In 2010, Chisholm's much-studied bacterium delivered a surprise: As it grows, it naturally releases small, spherical, membrane-bound vesicles containing fatty oils related to those that make algae so appealing. This was a serendipitous discovery. In 2008, Chisholm's group needed some images of Prochlorococcus for a publication. Using a scanning electron microscope, then-graduate-student Anne Thompson PhD '10 took the images—and they showed small spheres near the surfaces of the Prochlorococcus cells. The spheres remained a mystery to the ocean biologists until 2010, when Steven Biller joined Chisholm's group as a postdoctoral associate in CEE. Based on his work with soil bacteria, he proposed—and subsequently confirmed—that the spheres are lipid-bound vesicles.

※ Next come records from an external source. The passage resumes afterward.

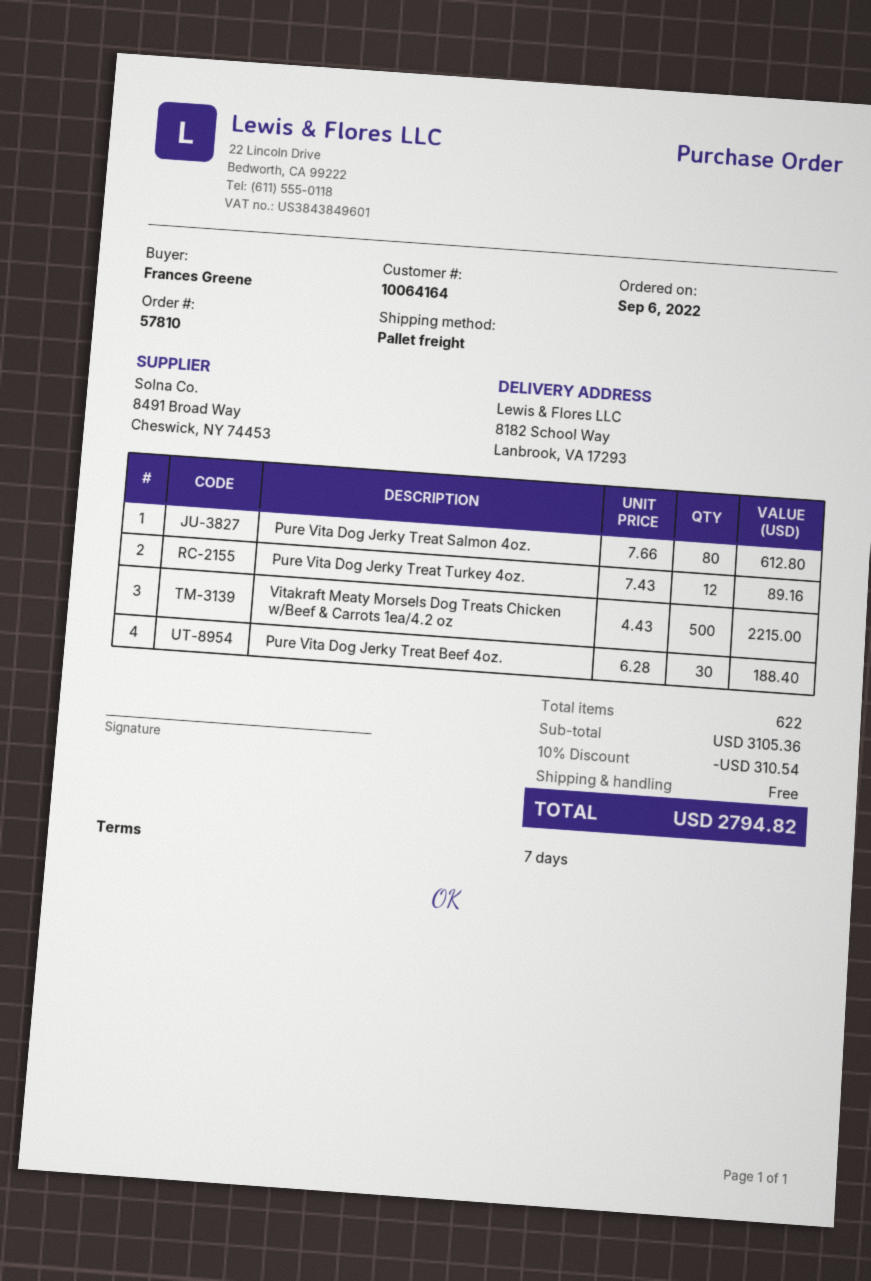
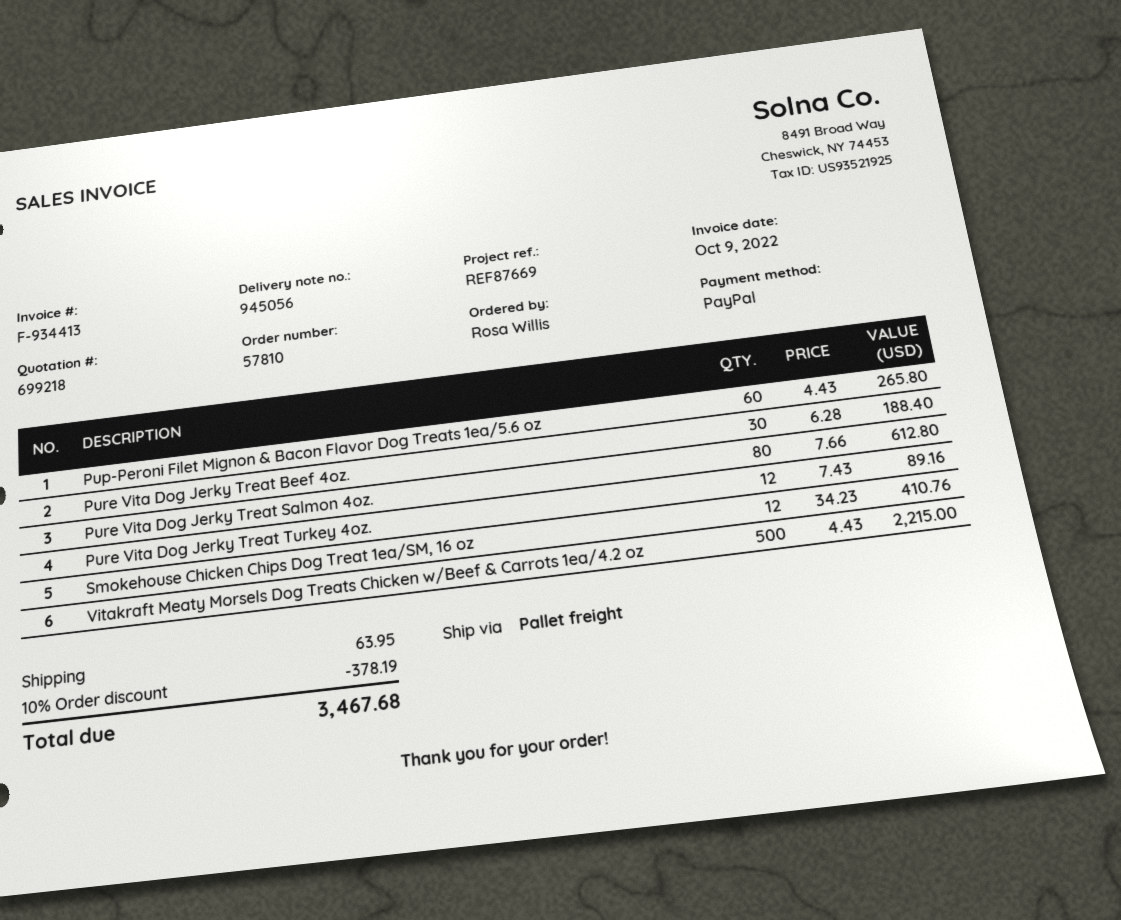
ordered by: Frances Greene -> Rosa Willis
Pup-Peroni Filet Mignon & Bacon Flavor Dog Treats 1ea/5.6 oz: none -> 60 x 4.43 = 265.80
Smokehouse Chicken Chips Dog Treat 1ea/SM, 16 oz: none -> 12 x 34.23 = 410.76
discount: 10% = 310.54 -> 10% = 378.19
shipping: 0.00 -> 63.95
total: 2794.82 -> 3467.68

That finding is remarkable for two reasons. While many species are known to release vesicles, the behavior has never before been observed in a marine organism—and it could significantly change today's understanding of marine ecosystems, including their influence on the global carbon cycle. "Prochlorococcus is making organic carbon from sunlight and then packaging it up and releasing it into the seawater around it," says Chisholm. "What we need to figure out now is, Why and how? And what role do these vesicles play in ocean food webs and the ocean carbon cycle?"
Equally surprising, this is the first observation of vesicle
release in an organism that performs photosynthesis. The implications
for industrial use—including biofuels production—are significant. Given
just sunlight, carbon dioxide, and water, Prochlorococcus would
continually release lipid-containing vesicles, which could be collected
without disturbing the growing bacteria. "With algae, retrieving the
lipids requires destroying one batch of cells and starting with a new
batch," says Biller. "With Prochlorococcus, it could be a 'continuous
culture.'"
Technical challenges, new insights
Chisholm stresses that such commercial applications are "way down the
road." For now, research in her lab focuses on developing a fundamental
understanding of the newly observed behavior. For example, how often
does a Prochlorococcus cell release vesicles? How many does it release?
And what's inside them?
To answer those questions, Biller overcame a series of technical
challenges. First he developed improved methods of culturing large
quantities of Prochlorococcus cells. Then he designed techniques for
filtering off the vesicles and concentrating and purifying them—while
keeping them intact. But his biggest problem was how to count the
individual vesicles. Standard methods of counting particles don't
provide sufficient resolution to look at the vesicles, which are less
than 100 nm in diameter. After some trial and error, Biller was
successful in adapting recent advances in nanoparticle analysis
techniques to studying these tiny bacterially derived structures.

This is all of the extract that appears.